Quando se fala em administrar a segurança da informação em uma empresa, a primeira coisa que vem à mente são os dispositivos para a proteção da rede de dados, sistemas contra códigos maliciosos, senhas seguras, controle de acesso, restrição do uso de dispositivos removíveis e uma série de políticas, procedimentos e tecnologias, a fim de garantir que as informações da empresa estejam a salvo e em condições normais de operação. No entanto, será que as empresas estão realmente preparadas para lidar com uma situação de contingência, garantindo condições aceitáveis de operação sem comprometer a segurança das informações?
Uma parte muito importante do Sistema de Gestão de Segurança da Informação deve ser o Plano de Continuidade de Negócios (BCP, Business Continuty Planning), que serve como complemento para as ações que uma empresa deve seguir com o intuito de recuperar e restaurar as atividades críticas do negócio em um prazo razoável e, de forma gradual, até voltar à normalidade; garantindo em todos os momentos a integridade, confidencialidade e disponibilidade das informações.
Diante de uma eventualidade que possa afetar o normal funcionamento das operações, o primeiro objetivo das empresas é restabelecer todos os serviços com o intuito de que o cliente não seja afetado. No entanto, diante do desejo de voltar rapidamente à ordem, muitas vezes, as organizações acabam se descuidando da segurança da informação, considerando que a execução de algumas ações pode tornar vulnerável toda a informação da empresa. Um exemplo disso ocorre quando a informação é restaurada sem qualquer garantia da integridade ou quando as medidas de contingência não funcionam como era esperado. Além disso, outras situações podem surgir, como links de comunicação de backup funcionando com menores condições de criptografia apenas com o intuito de permitir o tráfego de dados. Todas essas medidas podem afetar fortemente à empresa.

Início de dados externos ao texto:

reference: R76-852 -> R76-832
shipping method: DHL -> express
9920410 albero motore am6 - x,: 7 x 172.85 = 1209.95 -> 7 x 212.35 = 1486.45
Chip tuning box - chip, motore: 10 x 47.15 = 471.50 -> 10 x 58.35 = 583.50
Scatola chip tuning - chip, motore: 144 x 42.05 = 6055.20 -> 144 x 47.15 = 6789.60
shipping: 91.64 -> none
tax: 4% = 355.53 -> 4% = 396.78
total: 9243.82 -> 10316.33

Por isso, quando falamos de um BCP, devemos ter em conta alguns aspectos durante a sua implementação. Em primeiro lugar, um BCP deve completar a segurança do recurso humano, contando com as condições necessárias para cumprir com a sua tarefa. Em seguida, a partir de uma análise de impacto, onde seja possível avaliar quais são as atividades e os recursos chave para garantir as funções mais críticas do negócio e planejar o restabelecimento de todas as atividades da empresa. Esse ponto é muito importante, considerando que para assegurar a segurança da informação nesse processo é fundamental saber exatamente qual tráfego será gerado a fim de garantir canais de comunicação com as adequadas medidas de segurança, definir quem são as pessoas que terão acesso à informação durante uma emergência e quais são os mecanismos para restabelecê-la.

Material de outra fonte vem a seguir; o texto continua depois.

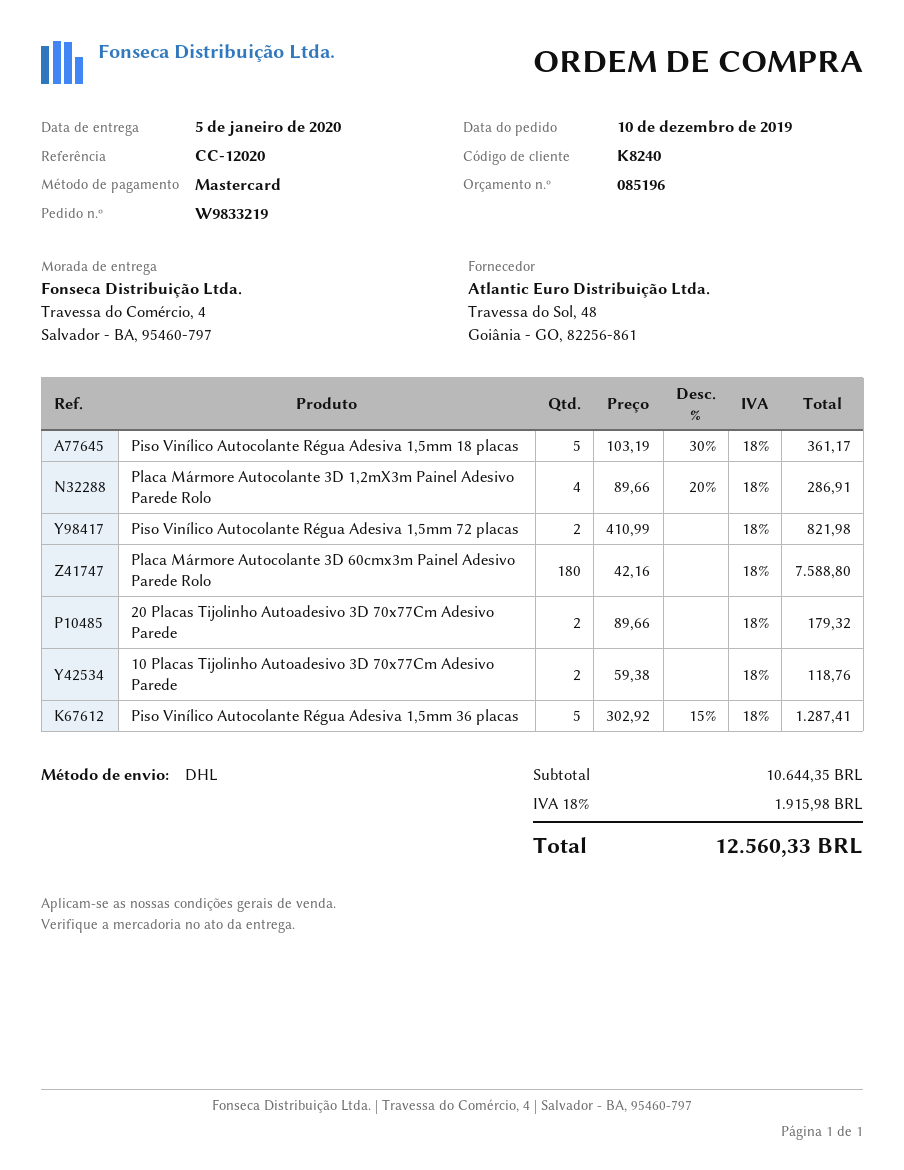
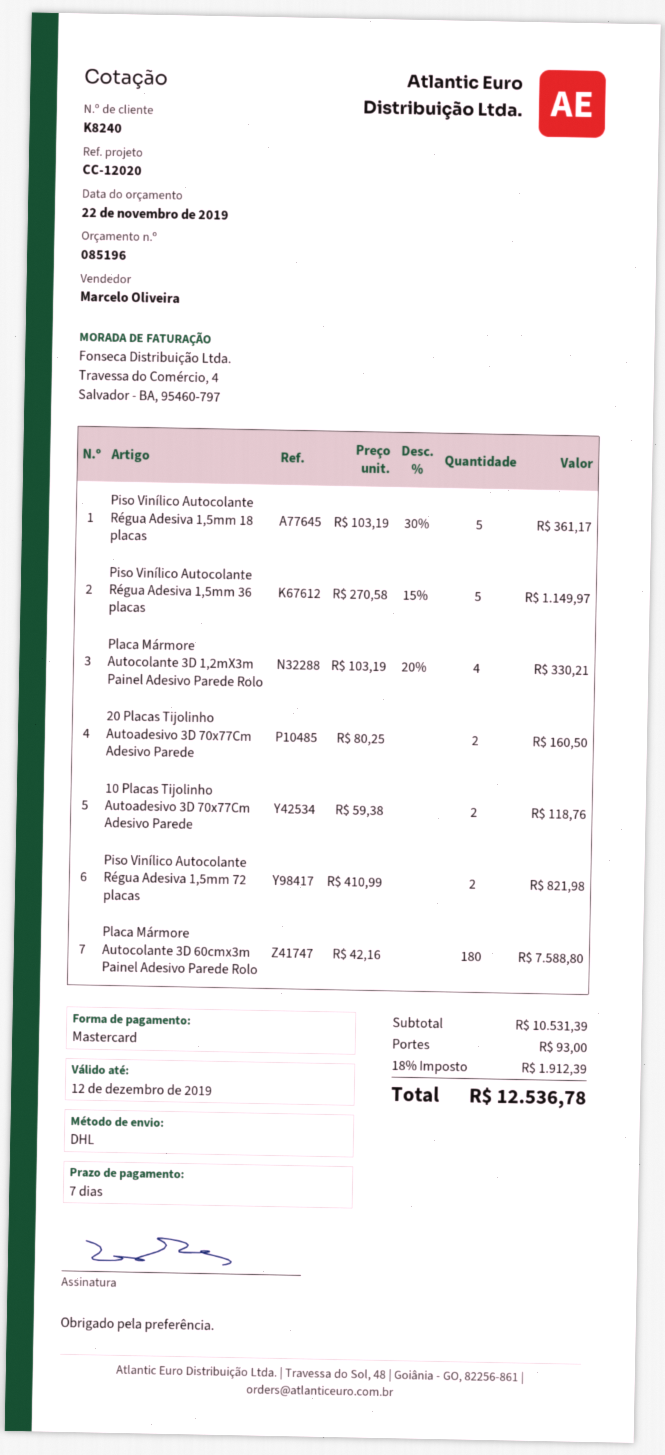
Placa Mármore Autocolante 3D 1,2mX3m Painel Adesivo Parede Rolo: 4 x 89.66 - 20% = 286.91 -> 4 x 103.19 - 20% = 330.21
20 Placas Tijolinho Autoadesivo 3D 70x77Cm Adesivo Parede: 2 x 89.66 = 179.32 -> 2 x 80.25 = 160.50
Piso Vinílico Autocolante Régua Adesiva 1,5mm 36 placas: 5 x 302.92 - 15% = 1287.41 -> 5 x 270.58 - 15% = 1149.97
subtotal: 10644.35 -> 10531.39
shipping: none -> 93.00
tax: 18% = 1915.98 -> 18% = 1912.39
total: 12560.33 -> 12536.78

Da mesma forma, não devemos esquecer que talvez o mais importante de um BCP seja o processo de testagem. De nada adianta ter os melhores servidores de backup se não funcionam no momento em que é necessário reestabelecer os serviços críticos; ou ter um canal de dados exclusivo se não é possível restabelecer as informações a tempo, ou pior ainda, manter os serviços do negócio funcionando mesmo que toda a informação da empresa esteja vulnerável.

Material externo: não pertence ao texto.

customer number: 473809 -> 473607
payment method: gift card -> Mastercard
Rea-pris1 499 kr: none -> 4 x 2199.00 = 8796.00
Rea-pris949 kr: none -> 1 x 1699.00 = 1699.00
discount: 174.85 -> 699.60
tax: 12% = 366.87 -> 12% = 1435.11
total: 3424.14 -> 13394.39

A implementação desses planos requer um longo trabalho e pode ter um alto custo (inicialmente) para a empresa. O pensamento nesses casos não deve ser quando será necessário gastar, mas quanto a organização pode deixar de perder nos casos em que ocorrem contingências, afetando o funcionamento normal do negócio. Por isso, deixamos uma mensagem que pode ser bastante útil para refletir: Planeje-se para o pior, esperando sempre o melhor!